The Washington Post editors timidly suggest:

The most momentous international event of 2009 was the uprising in Iran, and though the regime’s collapse is not imminent, it is hardly unthinkable. President Obama is prudent to pursue a diplomatic solution to Iran’s nuclear ambitions. But in doing so, he must not diminish the prospect that Iran’s people might ultimately deliver both themselves and the world from the menace.

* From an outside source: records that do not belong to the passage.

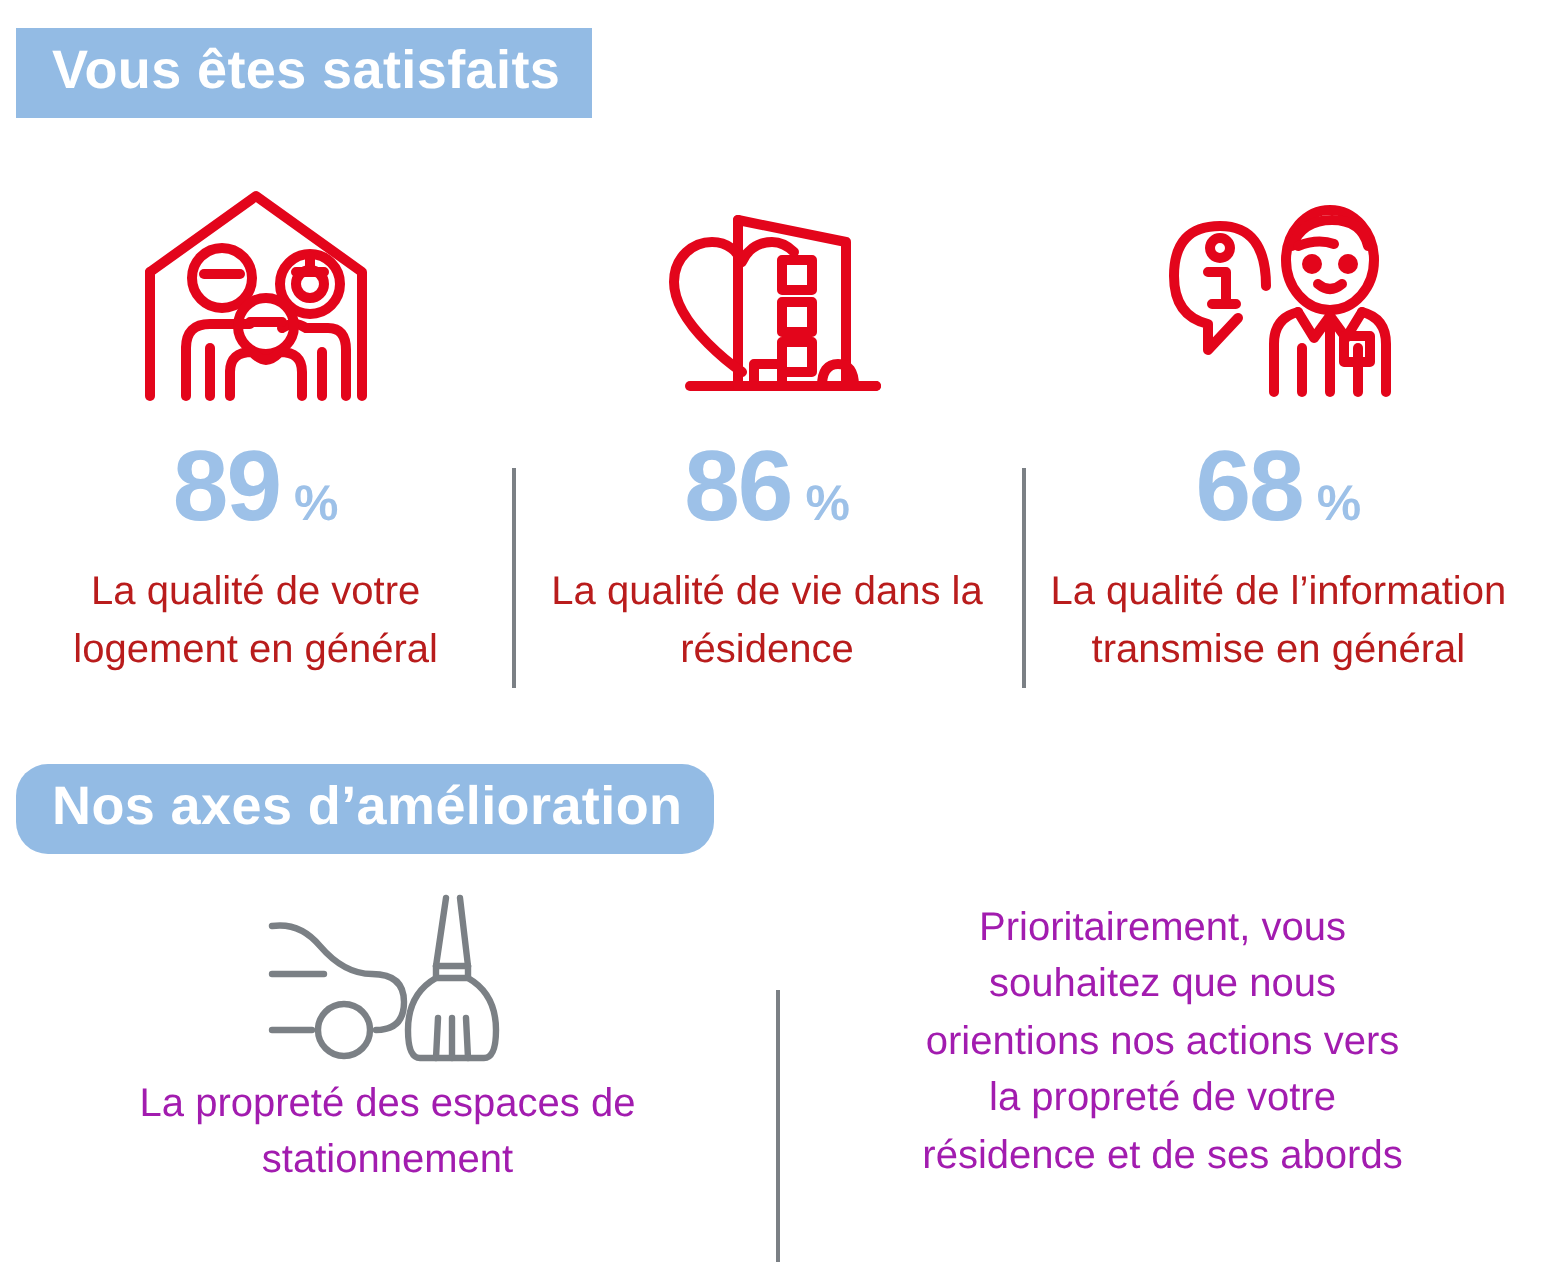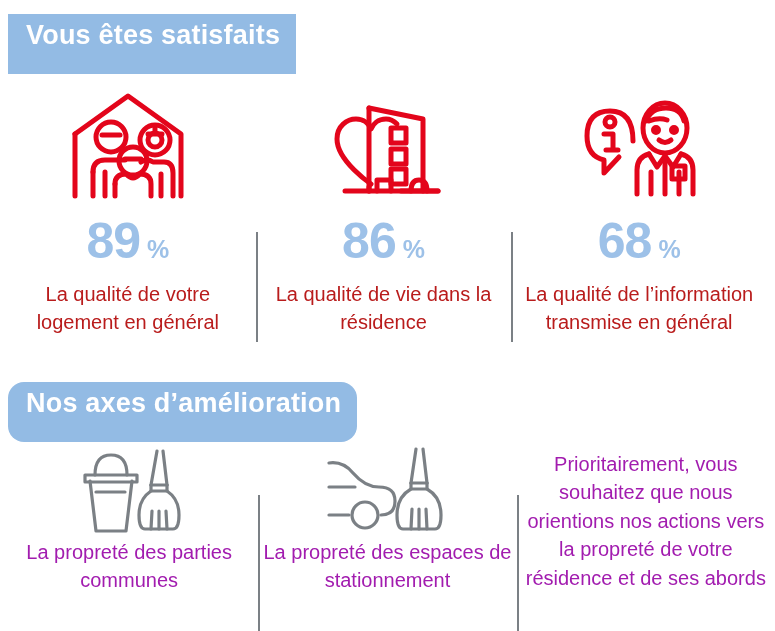"Vous êtes satisfaits" .section-header { padding: 7px 16px 25px 18px -> 7px 16px 10px 18px }
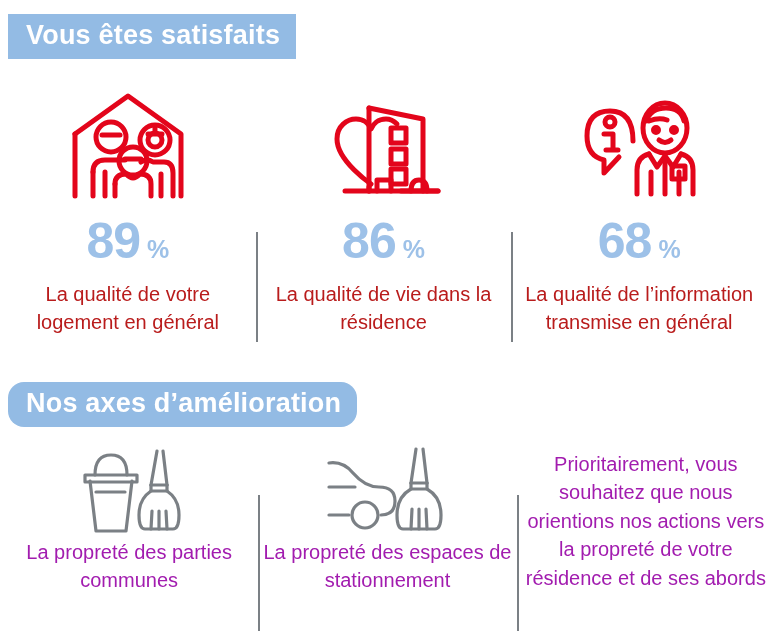"89" .stats-band { align-items: flex-end -> none; top: 72px -> 84px }
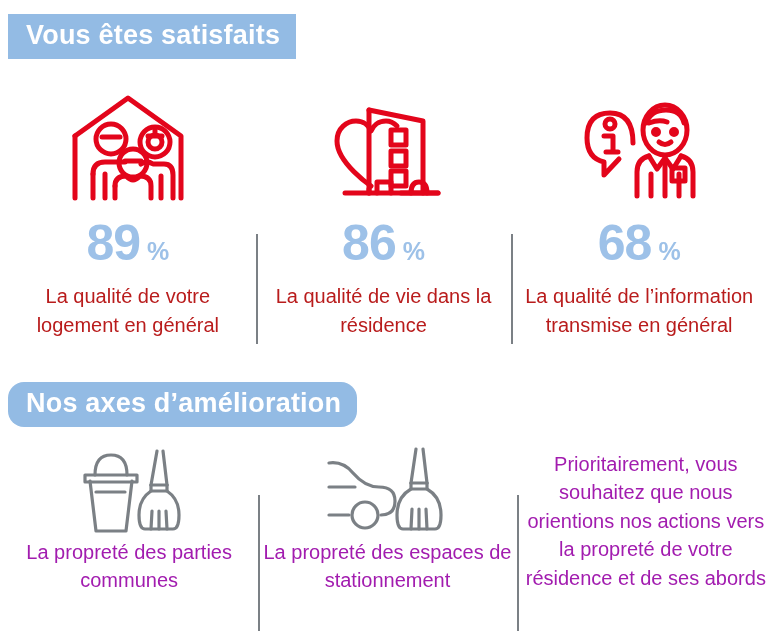"La propreté des parties communes" div.improve-col { html: <div> <div> <svg> <path></path> <path></path> <path></path> <path></path> <path></path> <path></path> <path></path> <path></path> <path></path> <path></path> <path></path> <path></path> </svg> </div> <div>La propreté des parties communes</div> </div> -> none }
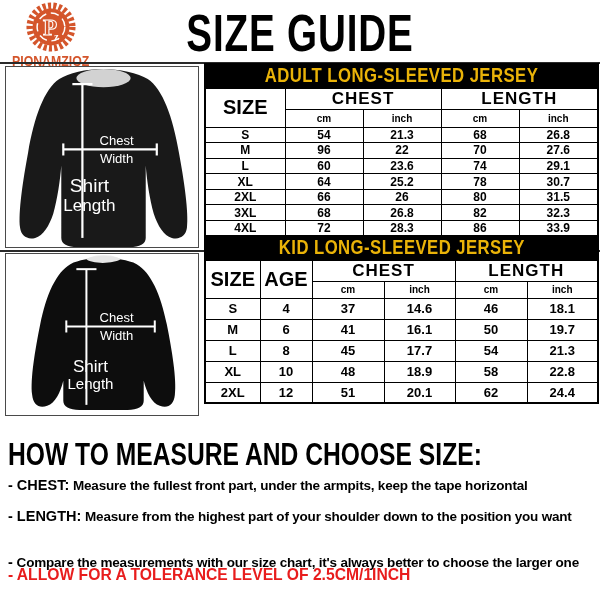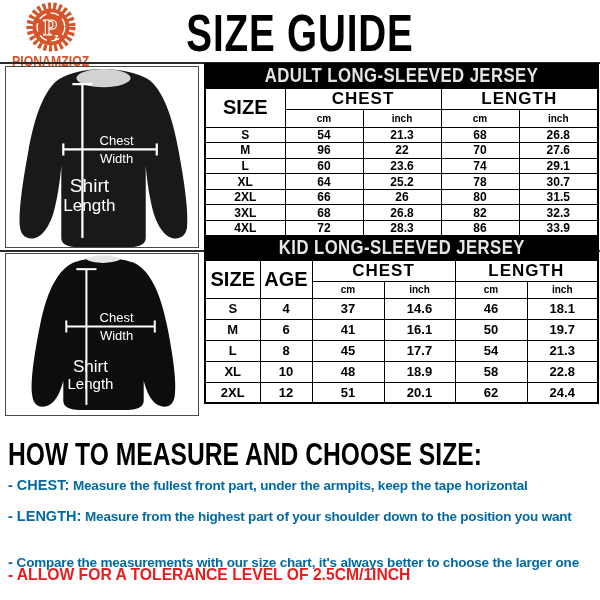"ADULT LONG-SLEEVED JERSEY" .tbl-title-cell { color: #e5e5e5 -> #eab308 }
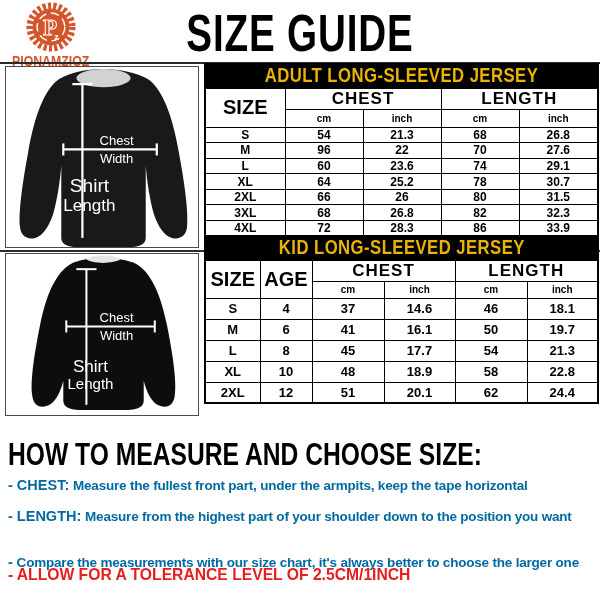"- CHEST: Measure the fullest" .howto-item { color: #0369a1 -> #000000 }
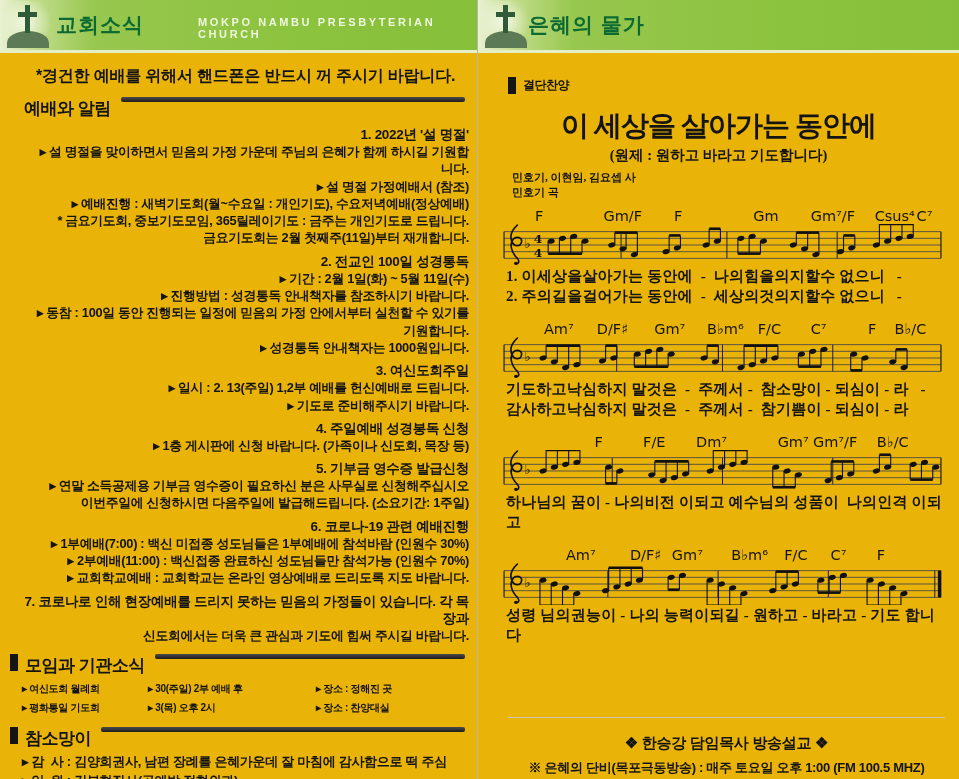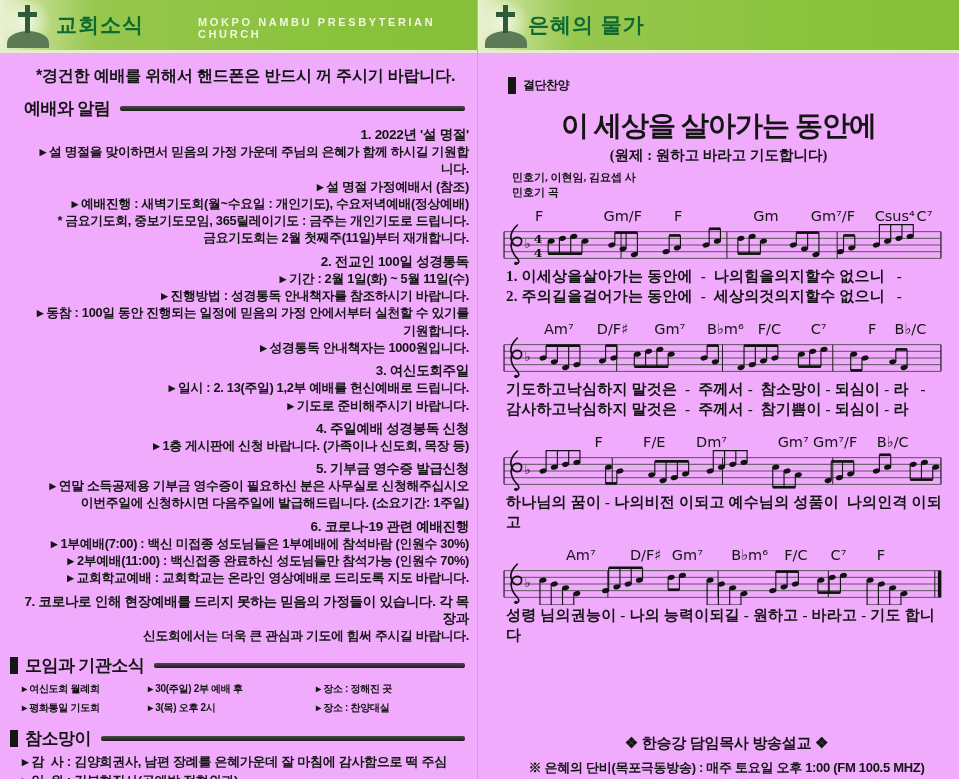"교회소식" #app { background: #f0abfc -> #eab308 }
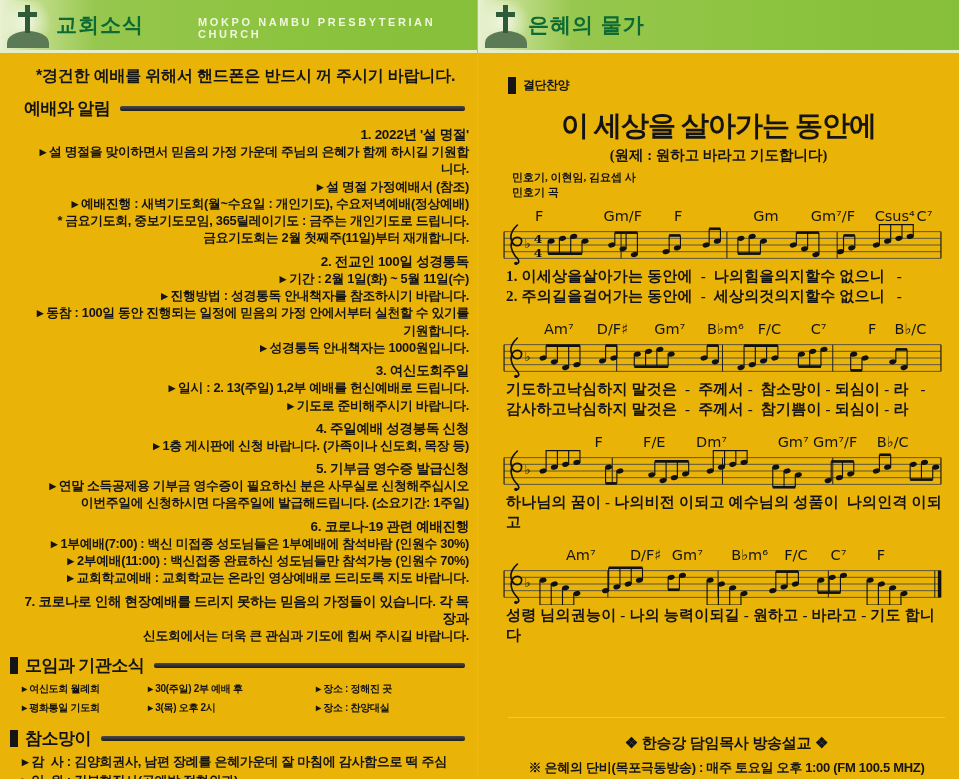"예배와 알림" .sec-head { align-items: center -> flex-start; font-family: Liberation Serif, serif -> none }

“He must not diminish the prospect. . . “? Hard to fathom what the editors mean precisely as they twist and turn, evading the glaring failure of the Obami’s Iran engagement policy. Does that opaque phrase mean that Obama should not undermine the cause of the democracy protesters any further — after defunding them and negotiating agreeably with the thugocracy that murders, imprisons, and abducts them in the middle of the night? Or does it mean that Obama now should actually do something to promote regime change, as the only logical response to a brutal regime not amenable to negotiation and very possibly not likely to be sanctioned by a fainthearted “international community”? Or maybe they mean that it might be a good idea to stop and assess whether “engagement” has done more harm than good. Hard to say.

Nevertheless, the editors hint at the fact that those Obama spinners who are quietly embarrassed by Obama’s passivity would rather ignore: if there is to be regime change in Iran, it will be in spite of and no thanks to the Obami. Whether one assesses the situation from a human-rights perspective or from that of cagey “realism,” it is a sobering conclusion and will, one suspects, remain as a blot on the administration’s foreign-policy record.

Next time Hillary Clinton or Obama start flying the banner of human rights and touting their witness-bearing skills (which, one supposes, is not unlike a mute bystander dutifully taking a video of a traffic accident — only with many more bodies maimed) someone should ask them why they have done so little to aid the most significant political popular uprising in our time.